Maxtor makes many different types of hard drives, from consumer models right on up through mission critical enterprise level drives that are as good as any hard drives on the market. Maxtor drives are used in nearly every manfacturers enclosures and drive arrays, including many of the brands you mentioned. In addition, Maxtor provides the SATA system drives that are built in to a very high percentage of the computers built and sold by Apple.
Don’t just take my word for it, check out reviews on Barefeats, Storagereview, Bigbruin, PCstats, AMUG and others. You will find for instance that Maxtor’s Maxline series of SATA drives outperform almost every other brand, they carry a five year waaraty, and they have MTBF (mean time between failures) of one-million hours. They are excellent drives for video editing.
All hard drive manufacturers make and sell entry level enclosures with consumer level drives inside that may not be ideal for the rigors of video editing, and Maxtor like all the others is no exception. However, your blanket generalization above characterizes the entire Maxtor line as inferior for video editing, and that is simply wrong. More importantly, your statement seems to imply that some higher power has “recommended” against Maxtor drives, when in fact it is you who are recommending against them.

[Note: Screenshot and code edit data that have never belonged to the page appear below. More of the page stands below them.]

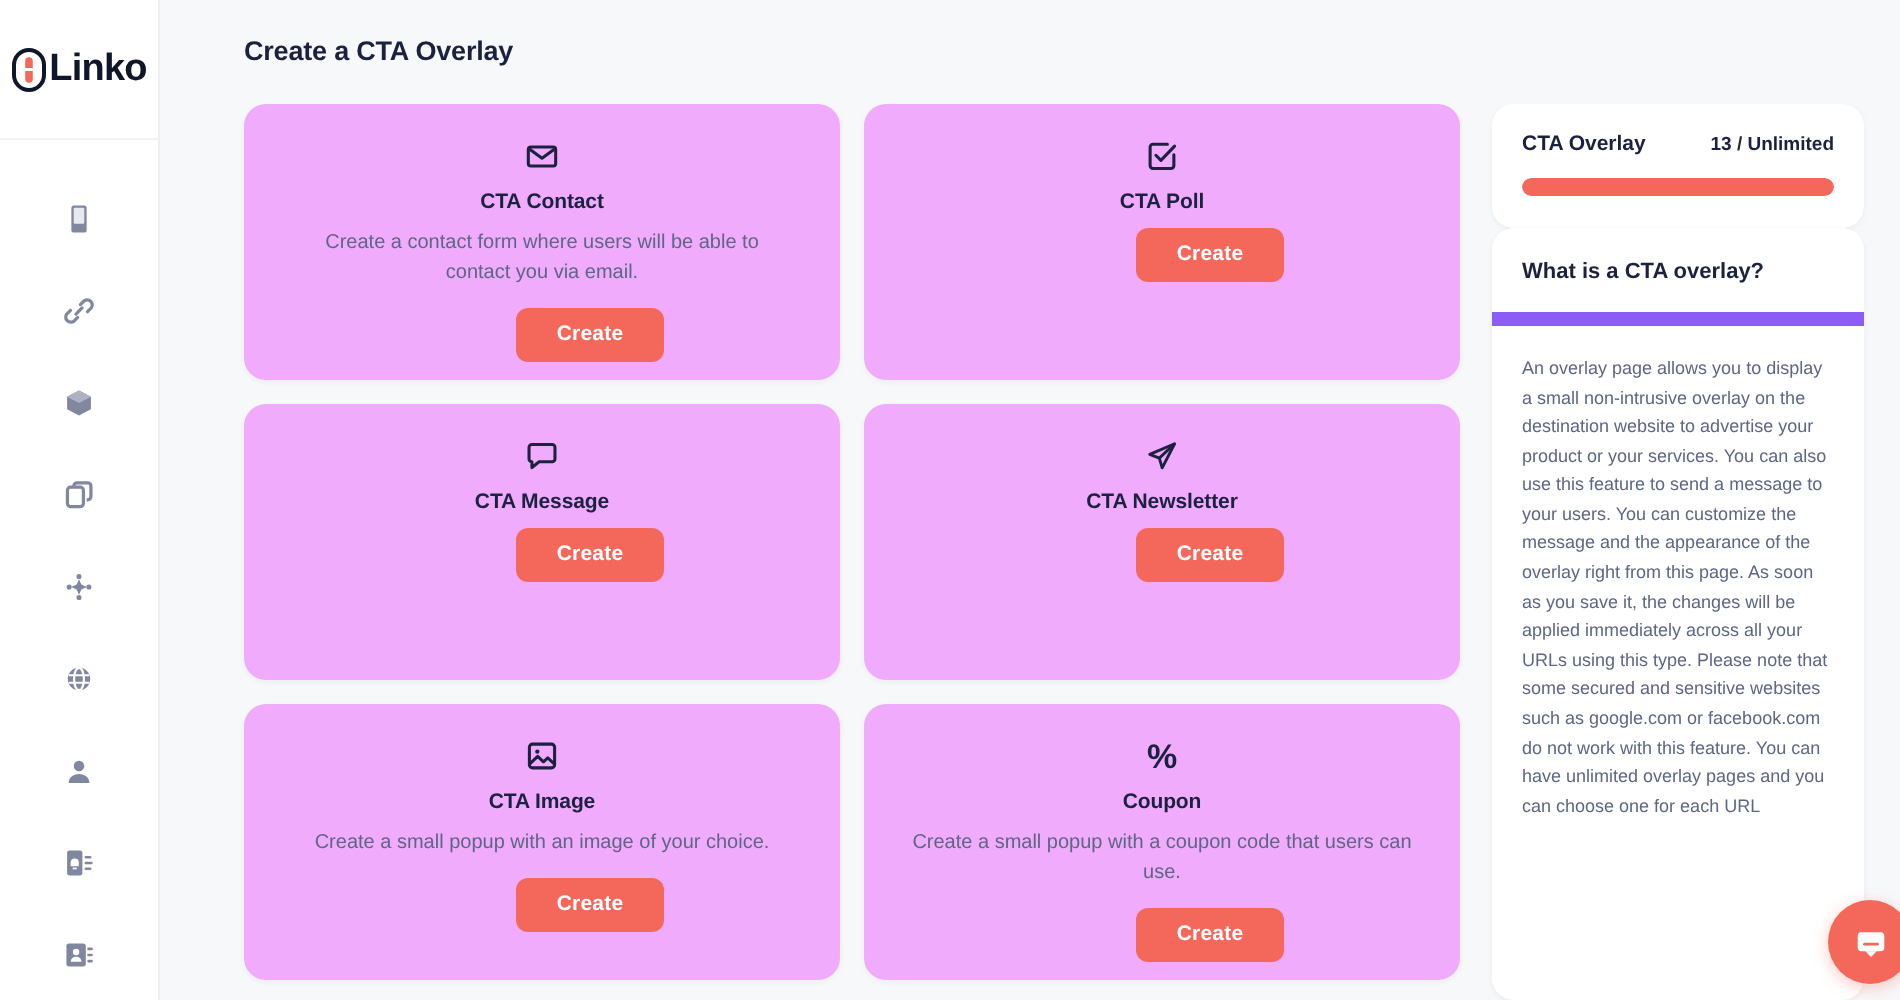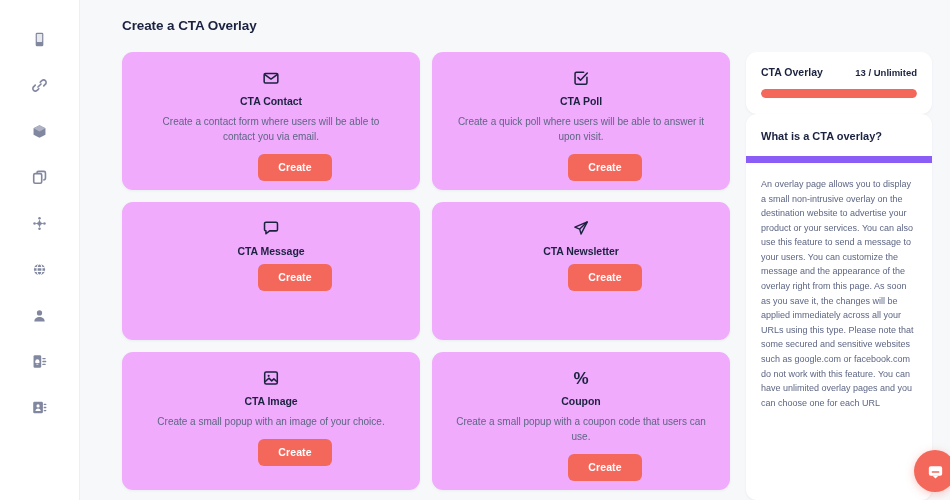"Linko" div.brand { html: none -> <div> <span> <svg> <rect></rect> <rect></rect> <rect></rect> </svg> </span> <span>Linko</span> </div> }
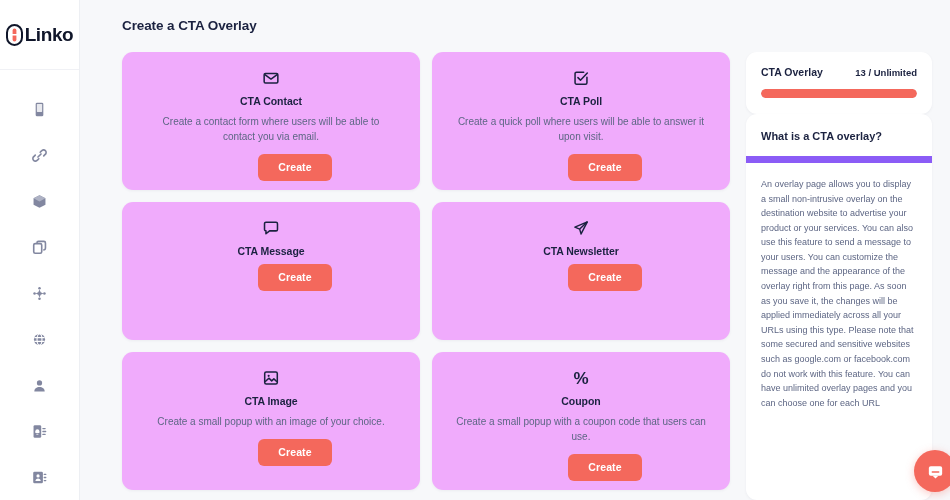"Create a quick poll where" div.cta-desc { html: <div>Create a quick poll where users will be able to answer it upon visit.</div> -> none }
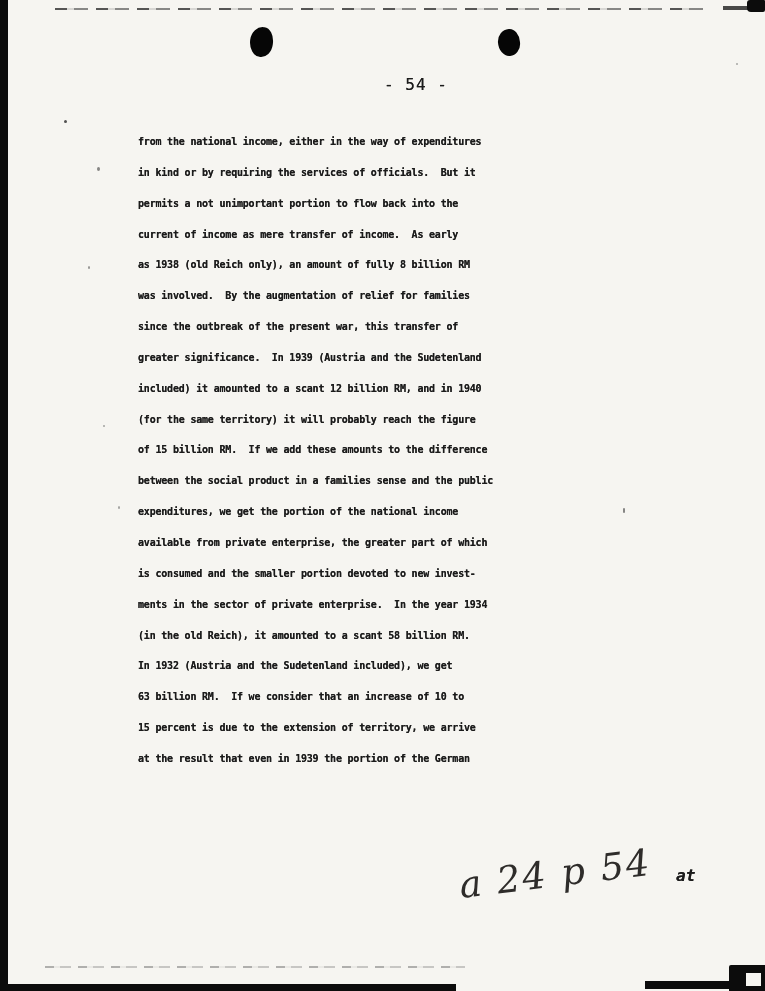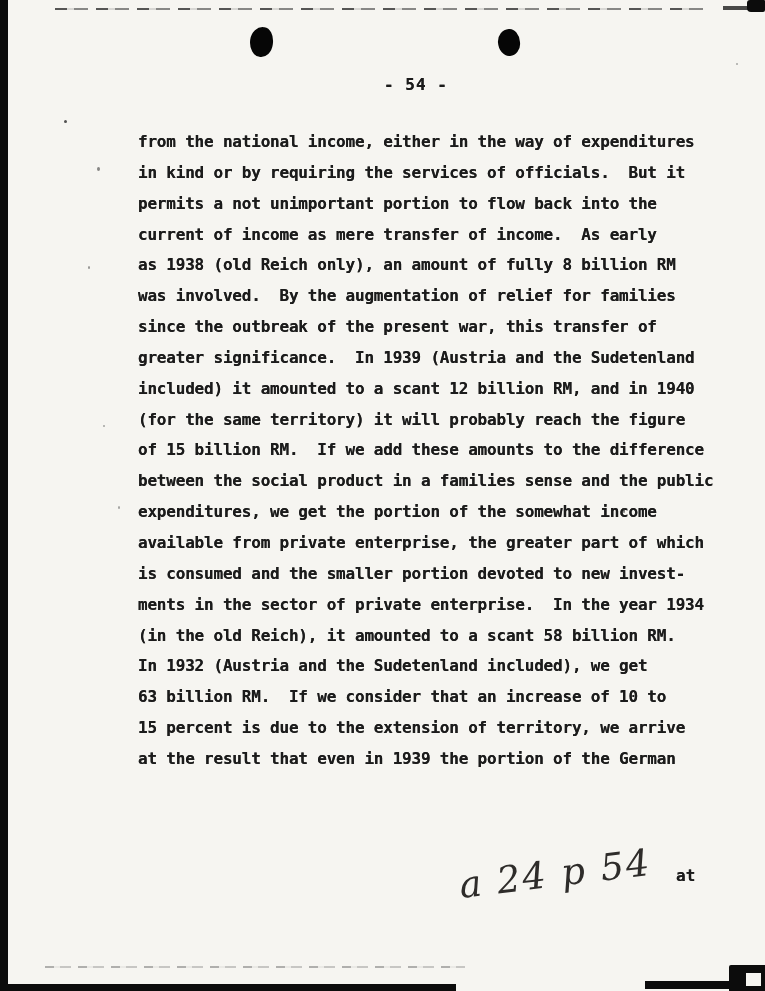"- 54 -" .page-number { font-weight: bold -> normal }
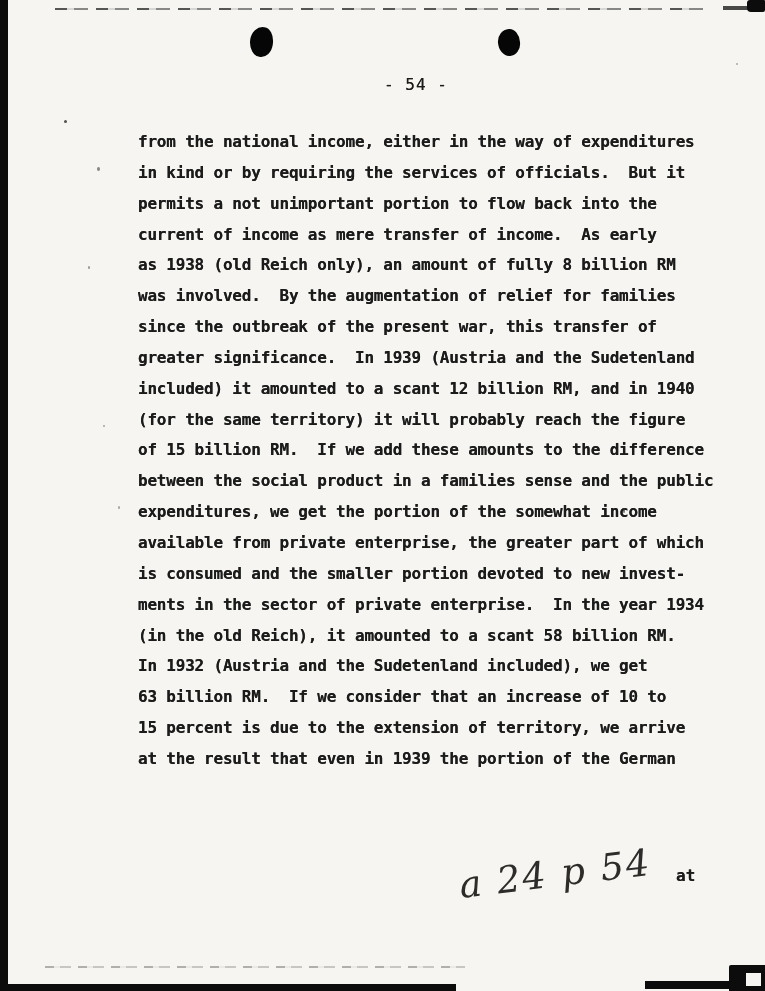"from the national income, either" .body-text .line { font-size: 16px -> 10px }
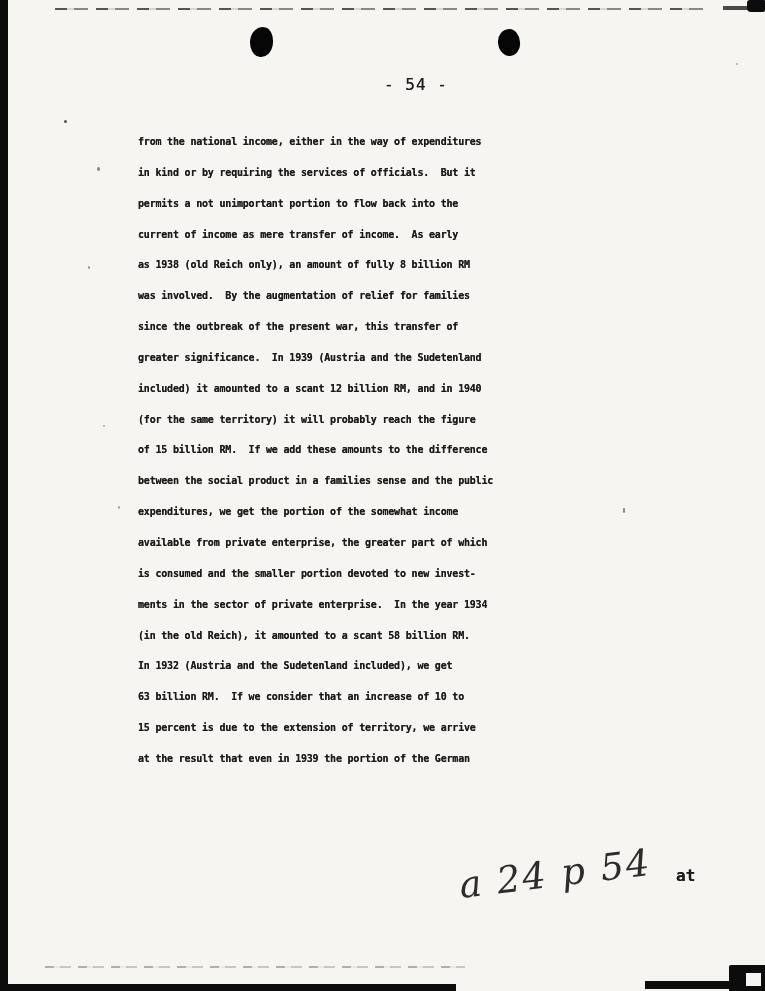"expenditures, we get the portion" div.line { text: somewhat -> national }
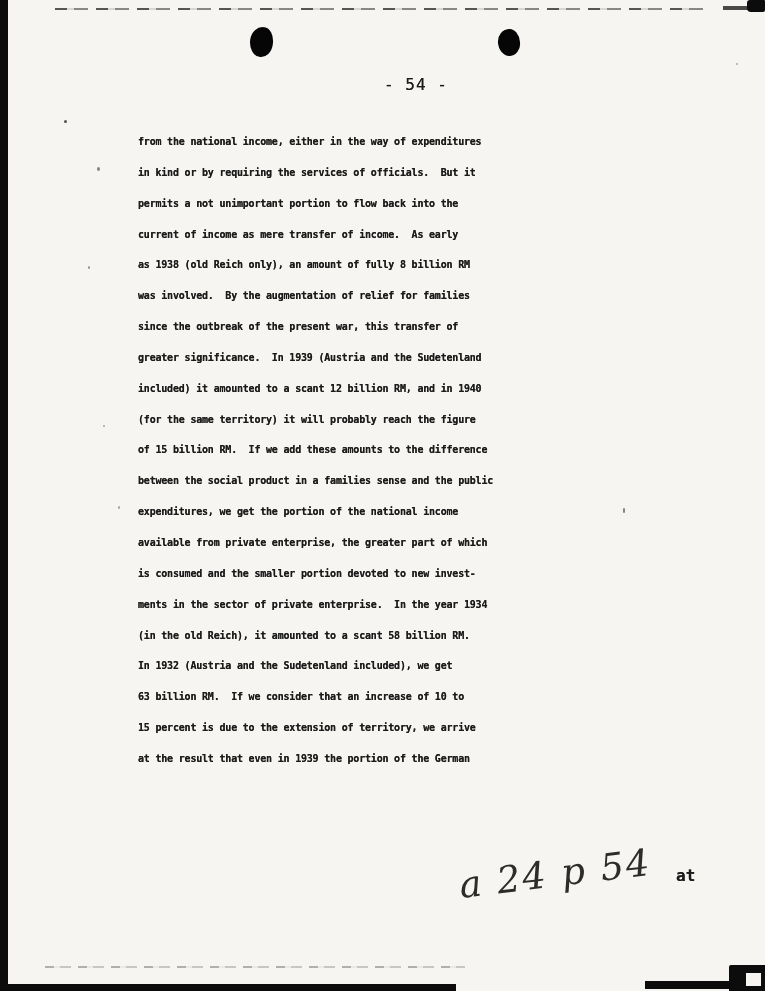"at" .catchword { font-style: none -> italic }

We all have favorite brands, and none of us is without bias toward those brands we trust and away from the others we don’t, however, when your face goes up top on a forum it is important that your audience be able to distinquish facts versus your personal opinion. Clearly, this is one of those times when that line has been blurred.
If you can find any evidence that supports your statement please do publish it here Walter and I will be the very first to acknowledge it and to apologize to you. I look forward to seeing if you can find anything on the subject.
All the best,
DRW -
Lee Berger
December 5, 2006 at 8:35 pm[walter biscardi] “That’s Windows Format. You must format with the Mac OS.”
That’s correct. But I believe most of those Maxtor drives come formatted FAT32, which mount and can be written to in OS X. That’s where people get into trouble. Even more so if they have used it as a scratch drive for a while and then have to backup a lot of media prior to reformating. Interestingly enough I just purchased a 1TB Maxtor (two 500 GB in a single external case, formated RAID 0) to backup media as I reformatted my XServe RAID. The Maxtor came unformatted. At $560.00 it’s a great backup value.
Lee Berger
http://www.leebergermedia.com -
Dave Vickers
December 6, 2006 at 9:34 amThanks everybody for replying. I am quite fortunate to have a Lacie drive as well which I have just deleted lots of media on, so I will copy the media on to the Lacie drive and format the other drives.
I have one other question though.Why is it important that I reformat the drives to Mac OS X extended rather than Journalled? My other 2 drives that work properly are formatted Mac OS X Journalled, could you tell me the difference?